Marty ended up in the Bay Area after he flunked out of an MIT computer science degree (he was too busy programming computers to do his classwork), and earning his CPA at a community college.

Silicon Valley in the early eighties was *wild*: Reaganomics stalked the land, the AIDS crisis was in full swing, the Dead Kennedys played every weekend, and *man* were the PCs ever *weird*.

5/

This was before the industry crystalized into Mac vs PC, back when no one knew what they were supposed to look like, who was supposed to use them, and what they were for.

Marty's first job is working for one of the weirder companies: Fidelity Computing. They sound like a joke: a computer company run by a Mormon bishop, a Catholic priest and an orthodox rabbi.

6/

But the joke's on their customers, because Fidelity Computing is a scam: a pyramid sales cult that exploits religious affinities to sell junk PCs that are designed to lock customers in and squeeze them for every dime. A Fidelity printer only works with Fidelity printer paper (they've gimmicked the sprockets on the tractor-feed).

7/

A Fidelity floppy drive only accepts Fidelity floppies (every disk is sold with a single, scratched-out sector and the drives check for an error on that sector every time they run).

Marty figures out he's working for the bad guys when they ask him to destroy Computing Freedom, a scrappy rival startup founded by three women who've escaped from Fidelity Computing's cult.

8/

There's a queer orthodox woman who's been kicked out of her family; a radical nun who's thrown in with the Liberation Theology movement in opposing America's Dirty Wars; and a Mormon woman who's quit the church in disgust at its opposition to the Equal Rights Amendment.

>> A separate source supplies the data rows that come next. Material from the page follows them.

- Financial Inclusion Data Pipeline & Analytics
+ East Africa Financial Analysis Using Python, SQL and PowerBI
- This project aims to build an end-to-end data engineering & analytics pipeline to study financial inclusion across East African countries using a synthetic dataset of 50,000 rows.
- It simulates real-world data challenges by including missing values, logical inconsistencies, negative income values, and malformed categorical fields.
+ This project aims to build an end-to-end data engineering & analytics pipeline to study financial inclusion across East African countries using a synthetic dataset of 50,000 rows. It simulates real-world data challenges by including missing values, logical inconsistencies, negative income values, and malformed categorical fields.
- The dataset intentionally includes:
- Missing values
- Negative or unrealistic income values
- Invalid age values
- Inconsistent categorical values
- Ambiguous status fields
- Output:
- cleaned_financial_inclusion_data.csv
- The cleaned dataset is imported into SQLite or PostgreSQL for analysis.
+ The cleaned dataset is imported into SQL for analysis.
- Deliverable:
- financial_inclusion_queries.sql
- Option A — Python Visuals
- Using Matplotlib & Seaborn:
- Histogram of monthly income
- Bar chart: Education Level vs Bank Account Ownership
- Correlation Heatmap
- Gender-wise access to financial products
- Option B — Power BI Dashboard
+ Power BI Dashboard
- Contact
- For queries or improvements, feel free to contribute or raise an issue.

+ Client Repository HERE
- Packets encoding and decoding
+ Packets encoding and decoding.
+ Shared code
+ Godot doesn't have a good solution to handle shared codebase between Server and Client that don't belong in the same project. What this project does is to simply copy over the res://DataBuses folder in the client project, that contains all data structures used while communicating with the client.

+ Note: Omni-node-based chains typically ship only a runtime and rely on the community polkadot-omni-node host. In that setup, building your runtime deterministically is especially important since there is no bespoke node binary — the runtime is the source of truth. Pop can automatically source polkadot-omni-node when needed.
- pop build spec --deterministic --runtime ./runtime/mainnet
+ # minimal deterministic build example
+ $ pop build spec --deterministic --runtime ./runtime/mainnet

The women of Computing Freedom have a (ahem) holy mission: to free every Fidelity customer from the prison they were lured into.

9/

Marty may be young and inexperienced, but he can spot a rebel alliance from a light year away and he knows what side he wants to be on. He joins the women in their mission, and we're deep into a computing war that quickly turns into a shooting war. Turns out the Reverend Sirs of Fidelity Computer aren't just scammers - they're mobbed up, and willing to turn to lethal violence to defend their racket.

10/

This is a rollicking crime thriller, a science fiction novel about the dawn of the computing revolution. It's an archaeological expedition to uncover the fossil record of the first emergence of enshittification, a phenomenon that was born with the PC and its evil twin, the Reagan Revolution.

The book comes out on Feb 15 in hardcover and ebook from Macmillan (US/Canada) and Bloomsbury (UK), but neither publisher is doing the audiobook. That's my department.

11/

Why? Well, I love audiobooks, and I *especially* love the audiobooks for this series, because they're read by the incredible Wil Wheaton, hands down my favorite audiobook narrator. But that's not why I retain my audiobook rights and produce my own audiobooks. I do that because Amazon's Audible service refuses to carry any of my audiobooks.

12/

Here's how that works: Audible is a division of Amazon, and they've illegally obtained a monopoly over the audiobook market, controlling more than 90% of audiobook sales in many genres. That means that if your book isn't for sale on Audible, it might as well not exist.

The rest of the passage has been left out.